TASK DIRECTIONS:
Write the records out again, keeping each line exactly as it is.

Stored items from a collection

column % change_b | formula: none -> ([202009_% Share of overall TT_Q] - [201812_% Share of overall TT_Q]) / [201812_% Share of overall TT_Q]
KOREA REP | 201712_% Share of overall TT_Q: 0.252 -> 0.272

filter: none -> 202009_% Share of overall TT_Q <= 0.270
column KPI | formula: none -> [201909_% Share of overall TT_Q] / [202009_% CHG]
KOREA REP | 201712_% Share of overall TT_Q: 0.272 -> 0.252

ANSWER SPACE:
column % change_b | formula: none -> ([202009_% Share of overall TT_Q] - [201812_% Share of overall TT_Q]) / [201812_% Share of overall TT_Q]
KOREA REP | 201712_% Share of overall TT_Q: 0.252 -> 0.272

filter: none -> 202009_% Share of overall TT_Q <= 0.270
column KPI | formula: none -> [201909_% Share of overall TT_Q] / [202009_% CHG]
KOREA REP | 201712_% Share of overall TT_Q: 0.272 -> 0.252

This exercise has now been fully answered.